Luckily it appears over 40% of Canadians have figured out there are other options - be it Green, NDP, Bloc or something else.  Even though with our FPTP system those votes tend to be 'wasted' people are saying 'enough is enough'.  

I am glad to see that the only Conservative listed as being respectful is the one representing my riding.  Won't stop me from promoting the Green Party next election, but at least I won't feel sick if/when he wins next time (he had over 50% last time, very hard to beat someone that high up).

John Northey
Wellington-Halton Hills

Tag Lines are Not New

In the years before 149 BC, Cato the Elder always finished every speech on any topic with the famous phrase "Ceterum autem censeo, Carthaginem esse delendam"(English: "Furthermore, I think Carthage must be destroyed").

It works. Cato has been credited with pushing Rome into the Third Punic War that did, eventually, destroy Carthage and allow them to call the Mediterranean Sea "Mare Nostrum" (OUR sea). The lesson is simple and clear: repeat something until it become "true" like the way Harris portrayed McGuinty as "not up to the job" (and won the election) and the way Mulroney portrayed Clark as "too old" (six months difference, actually) and took over the PC party in his stead. That is all they are doing now: trying to get those voters who still care enough to watch the evening news to hear their repetitive message until they start to believe it.

Something very few people appreciate is that the only real value of the Conservatives or the Liberals is to hold power. They have only one goal: to be and stay in absolute control. Power is their only value and they respect only power, which is why they always side with the powerful corporate interests over people's interests -- even if those people are their own supporters. The NDP likes to think they have some moral values, but their simplistic ideology of "downtrodden poor vs. undeserving rich" has been pretty much an economically destructive mess, outside of Saskatchewan.

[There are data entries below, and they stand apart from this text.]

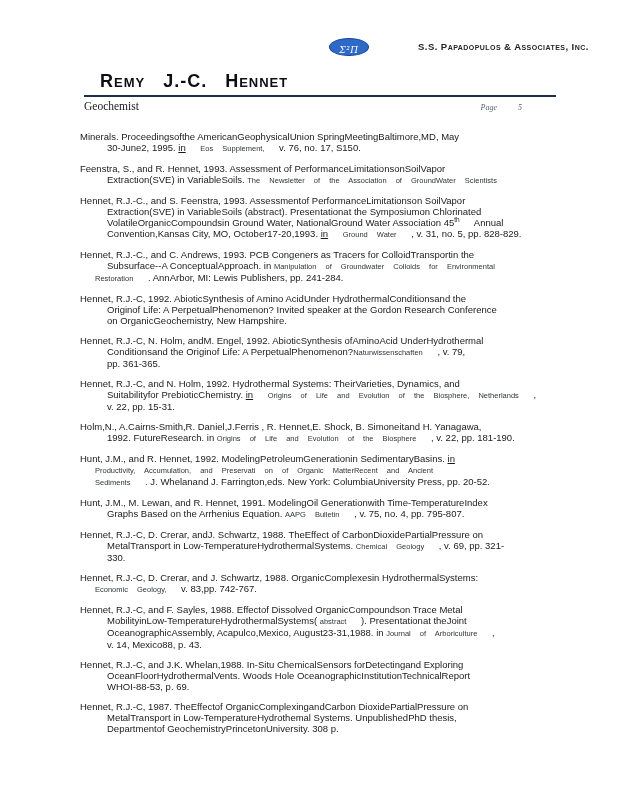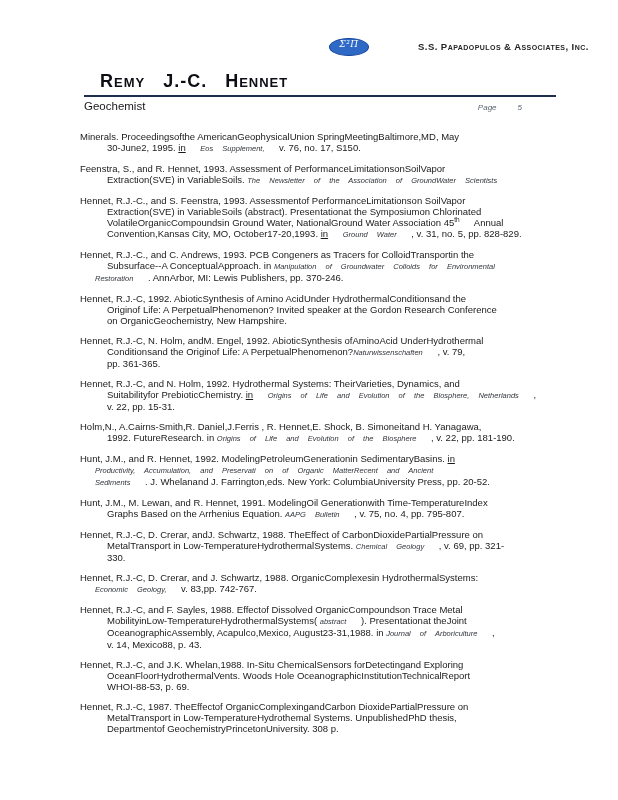--- a/index.html
+++ b/index.html
@@ -5,51 +5,51 @@
   html,body{margin:0;padding:0;background:#ffffff;}
   .page{
     position:relative;width:618px;height:800px;background:#ffffff;overflow:hidden;
     font-family:"Liberation Sans",sans-serif;color:#1a1a1a;
   }
   
   .logo-row{position:absolute;top:37px;left:329px;display:flex;align-items:center;gap:9px;height:19px;}
   .logo-ellipse{
     width:40px;height:18px;border-radius:50%;
     background:#2e6ac5;border:1px solid #17479c;box-sizing:border-box;
-    display:flex;align-items:flex-start;justify-content:center;
+    display:flex;align-items:flex-end;justify-content:center;
     color:#ffffff;font-size:9px;font-style:italic;font-family:"DejaVu Serif",serif;
     letter-spacing:.5px;
   }
   .company{
     font-variant:small-caps;font-weight:700;font-size:9.5px;letter-spacing:.45px;color:#252525;
     white-space:nowrap;
     margin-left:40px;
   }
   .person-name{
     position:absolute;top:71px;left:100px;
     font-variant:small-caps;font-weight:700;font-size:18px;letter-spacing:1px;word-spacing:12px;
     color:#0d0d14;white-space:nowrap;
   }
   .rule{position:absolute;top:95px;left:84px;width:472px;height:2px;background:#1f2d50;}
   .subtitle-row{
     position:absolute;top:100px;left:84px;width:472px;
-    display:flex;justify-content:space-between;align-items:flex-start;
+    display:flex;justify-content:space-between;align-items:flex-start;font-family:Liberation Serif, serif;
   }
   .person-title{font-size:11.5px;color:#1a1a1a;}
   .page-indicator{
     display:flex;gap:21px;margin-right:34px;margin-top:3px;
     font-size:8px;font-style:italic;color:#5a6470;
   }
   
   .refs{position:absolute;top:131px;left:68px;width:488px;}
   .ref{margin:0 0 9px 0;font-size:9.5px;line-height:11px;color:#1a1a1a;}
   .ln{display:block;padding-left:27px;white-space:nowrap;}
   .ln.first{padding-left:0;}
   .seg-n{font-style:normal;padding-left:12px;}
-  .seg-i{font-style:italic;font-size:7.5px;word-spacing:7px;color:#30343a;}
+  .seg-i{font-size:7.5px;word-spacing:7px;color:#30343a;}
   .seg-u{text-decoration:underline;}
   sup.seg-sup{font-size:6.5px;line-height:0;}
 </style>
 </head>
 <body>
 
 <div class="page">
 
   <div class="logo-row">
     <div class="logo-ellipse">
@@ -81,21 +81,21 @@
       </p>
       <p class="ref">
         <span class="ln first"><span class="seg-n">Hennet, R.J.-C., and S. Feenstra, 1993. Assessmentof PerformanceLimitationson SoilVapor</span></span>
         <span class="ln"><span class="seg-n">Extraction(SVE) in VariableSoils (abstract).  Presentationat the Symposiumon Chlorinated</span></span>
         <span class="ln"><span class="seg-n">VolatileOrganicCompoundsin Ground Water, NationalGround Water Association 45</span><sup class="seg-sup">th</sup><span class="seg-n"> Annual</span></span>
         <span class="ln"><span class="seg-n">Convention,Kansas City, MO, October17-20,1993. </span><span class="seg-u">in</span><span class="seg-n"> </span><span class="seg-i">Ground Water</span><span class="seg-n"> , v. 31, no. 5, pp. 828-829.</span></span>
       </p>
       <p class="ref">
         <span class="ln first"><span class="seg-n">Hennet, R.J.-C., and C. Andrews, 1993.  PCB Congeners as Tracers for ColloidTransportin the</span></span>
         <span class="ln"><span class="seg-n">Subsurface--A ConceptualApproach. in </span><span class="seg-i">Manipulation of Groundwater Colloids for Environmental</span></span>
-        <span class="ln"><span class="seg-i">Restoration</span><span class="seg-n"> . AnnArbor, MI:  Lewis Publishers, pp. 370-246.</span></span>
+        <span class="ln"><span class="seg-i">Restoration</span><span class="seg-n"> . AnnArbor, MI:  Lewis Publishers, pp. 241-284.</span></span>
       </p>
       <p class="ref">
         <span class="ln first"><span class="seg-n">Hennet, R.J.-C, 1992.  AbioticSynthesis of Amino AcidUnder HydrothermalConditionsand the</span></span>
         <span class="ln"><span class="seg-n">Originof Life: A PerpetualPhenomenon? Invited speaker at the Gordon Research Conference</span></span>
         <span class="ln"><span class="seg-n">on OrganicGeochemistry, New Hampshire.</span></span>
       </p>
       <p class="ref">
         <span class="ln first"><span class="seg-n">Hennet, R.J.-C, N. Holm, andM. Engel, 1992.  AbioticSynthesis ofAminoAcid UnderHydrothermal</span></span>
         <span class="ln"><span class="seg-n">Conditionsand the Originof Life:  A PerpetualPhenomenon?</span><span class="seg-i">Naturwissenschaften</span><span class="seg-n"> , v. 79,</span></span>
         <span class="ln"><span class="seg-n">pp. 361-365.</span></span>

So, like truculent children, they would rather kick each other in the shins to make the other look weak and ineffectual, rather than risk being voted out of power in our first-past-the-post system. Human psyche wants to follow powerful people and the easiest way to look powerful is to make the other look weak.

Thus Parliament displays the emotional maturity of 10-year-olds fighting over toys in a sandbox.

And so an increasingly large portion of Canadian voters realize that their vote for A, B, or C really doesn't count for anything, that almost everyone they might elect turns out to be petty or ineffective, aren't yet ready to make the leap and trust that Greens are more willing to work with diversity of opinion (and we certainly haven't always lived up to our own ideals, either, so why should they trust us?) and they turn away in dispair, knowing that neither big party has their best interests at heart and thinking there is no option.

Bruce Hearns -- Cuiusuis hominis est errare; nullius nisi insipientis in errore perseuerare (Any man can make a mistake; only a fool keeps making the same one.)